— Exercise description —
Every line below from the one with "border-right: 6px solid" through the one with "font-style: none ->" is to be repeated exactly, with no picture among them.

— Data supplied —

+++++

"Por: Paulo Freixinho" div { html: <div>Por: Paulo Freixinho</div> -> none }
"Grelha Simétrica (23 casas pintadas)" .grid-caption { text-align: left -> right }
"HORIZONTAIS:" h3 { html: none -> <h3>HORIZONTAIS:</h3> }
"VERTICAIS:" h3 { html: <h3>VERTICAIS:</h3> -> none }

+++++

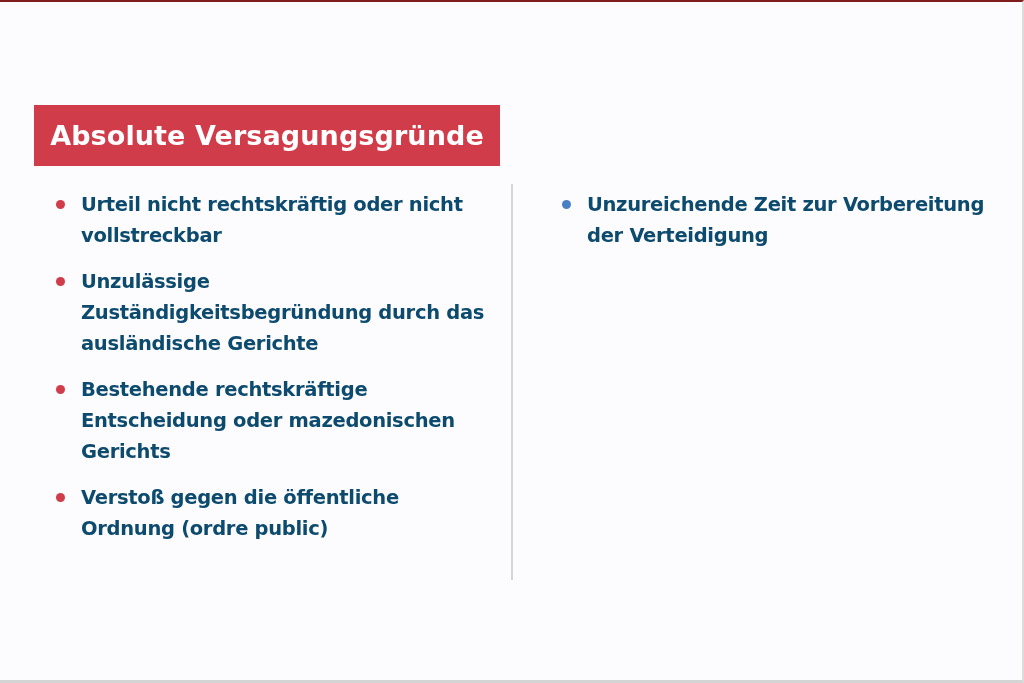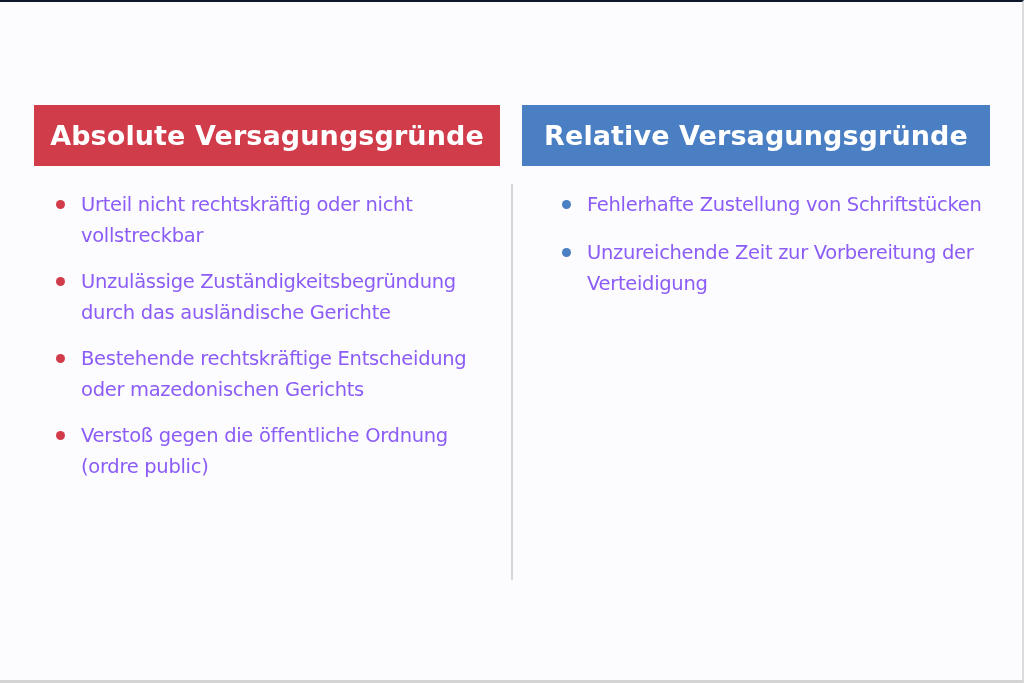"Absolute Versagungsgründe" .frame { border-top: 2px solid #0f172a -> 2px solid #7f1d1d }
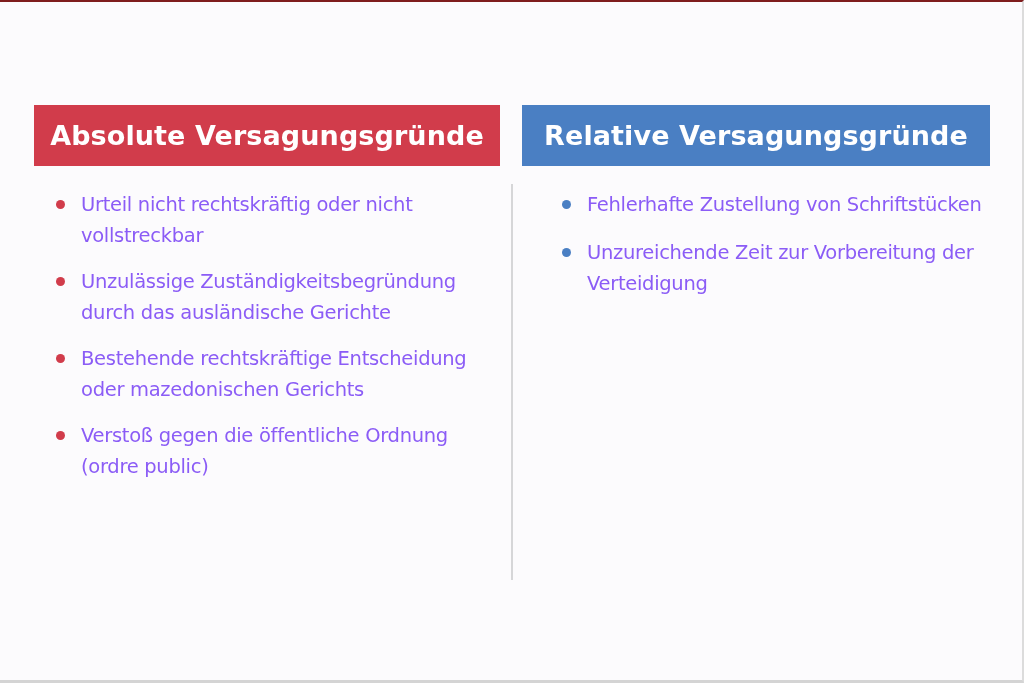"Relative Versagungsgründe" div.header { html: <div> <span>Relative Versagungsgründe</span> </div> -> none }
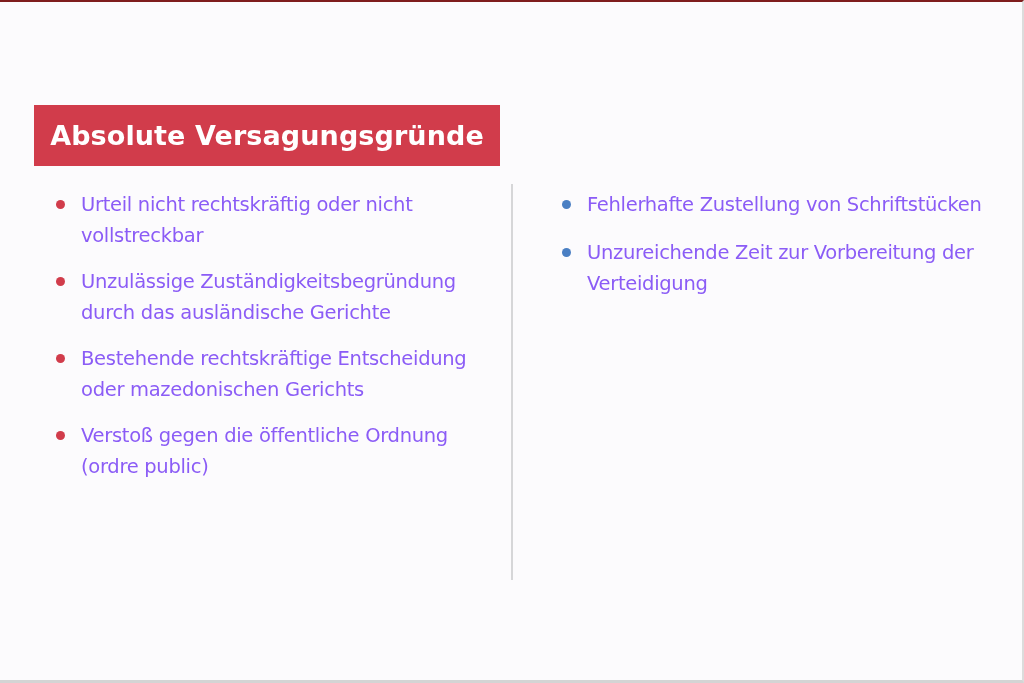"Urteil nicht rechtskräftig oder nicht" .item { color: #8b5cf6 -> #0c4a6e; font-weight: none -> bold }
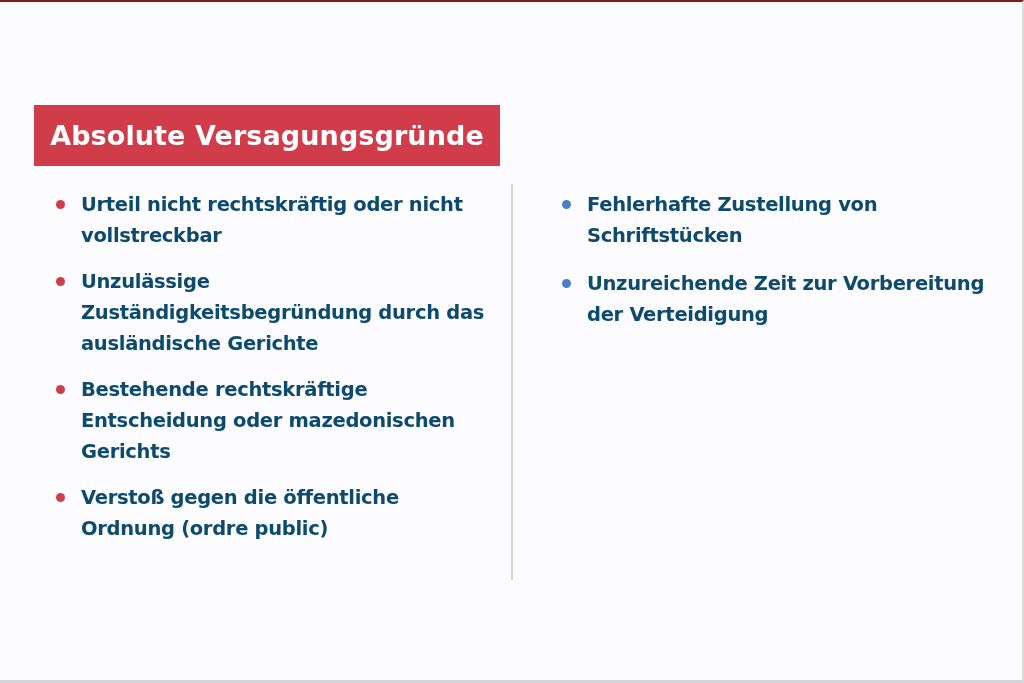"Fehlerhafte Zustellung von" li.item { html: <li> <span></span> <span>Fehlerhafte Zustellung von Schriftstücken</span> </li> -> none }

+++++

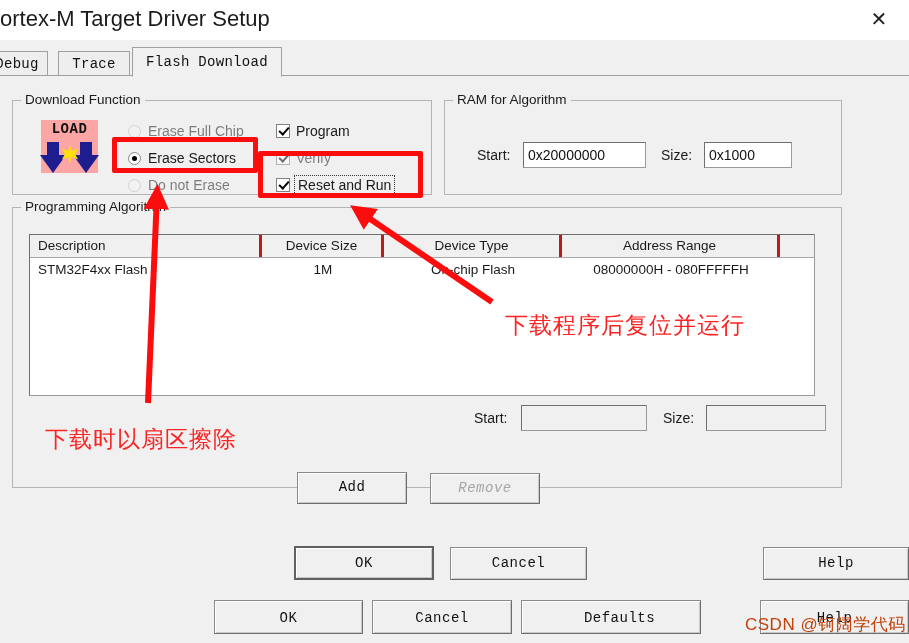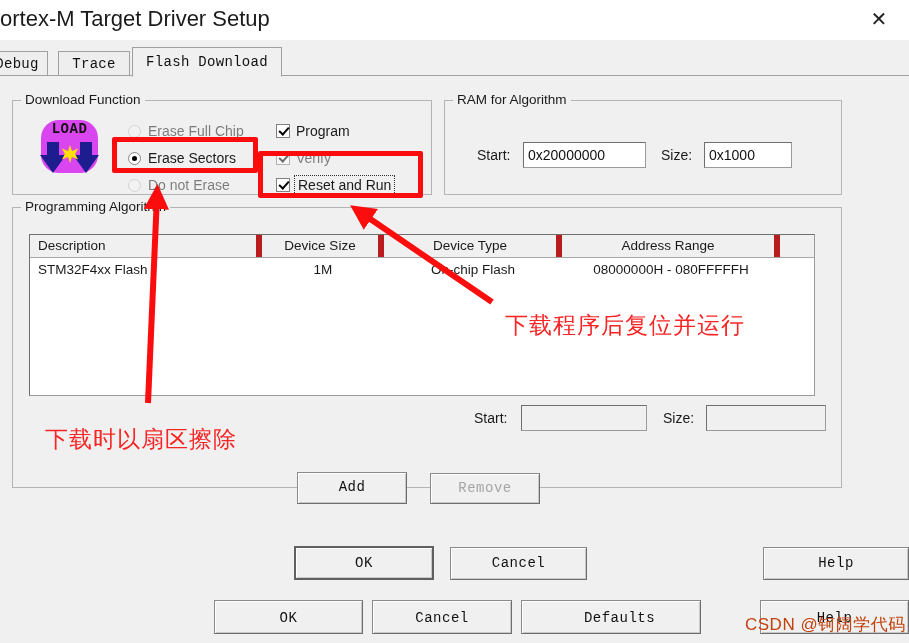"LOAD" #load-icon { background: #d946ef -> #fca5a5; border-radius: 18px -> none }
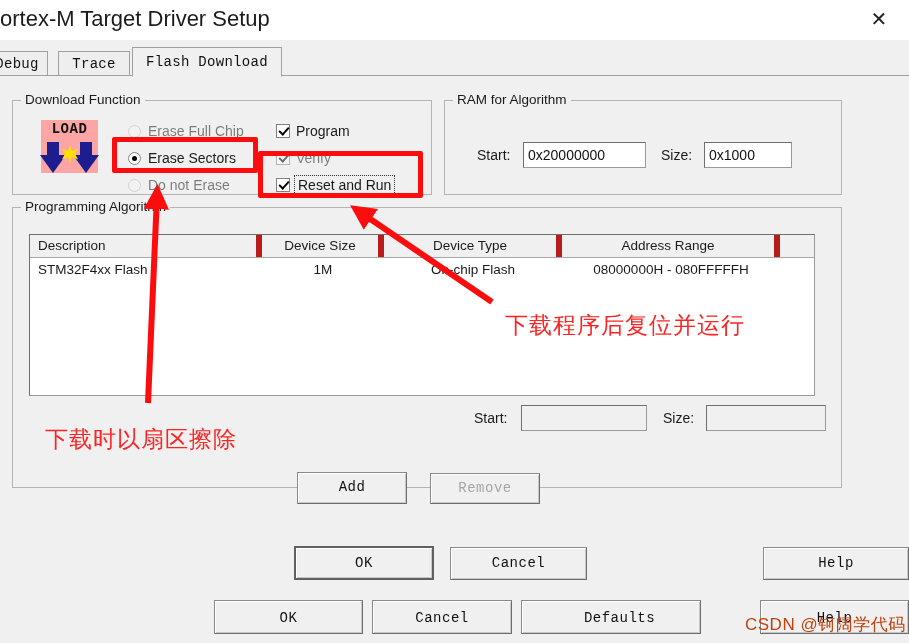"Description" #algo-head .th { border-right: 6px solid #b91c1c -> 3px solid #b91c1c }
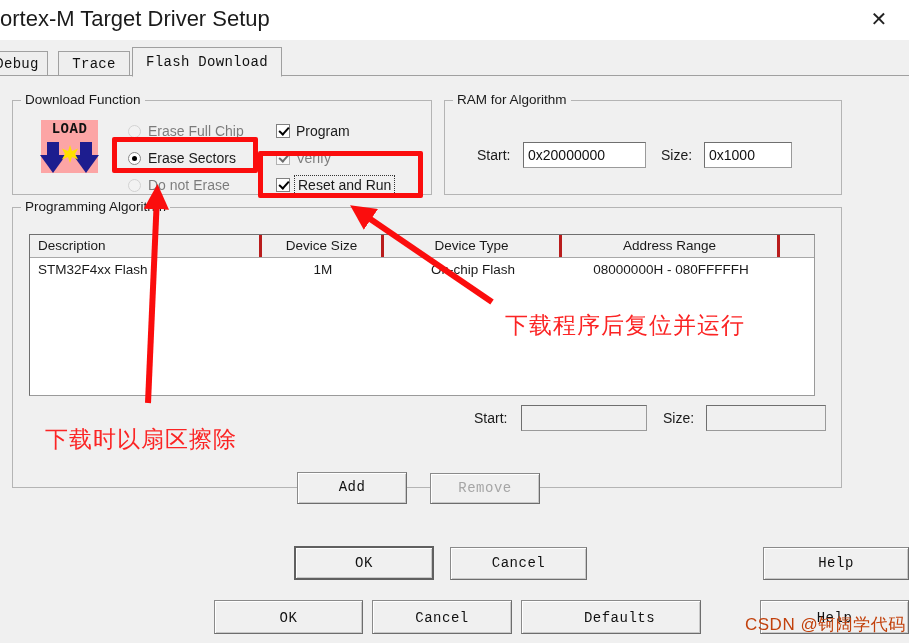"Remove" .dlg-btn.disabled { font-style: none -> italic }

+++++

— Task answer —
"Description" #algo-head .th { border-right: 6px solid #b91c1c -> 3px solid #b91c1c }
"Remove" .dlg-btn.disabled { font-style: none -> italic }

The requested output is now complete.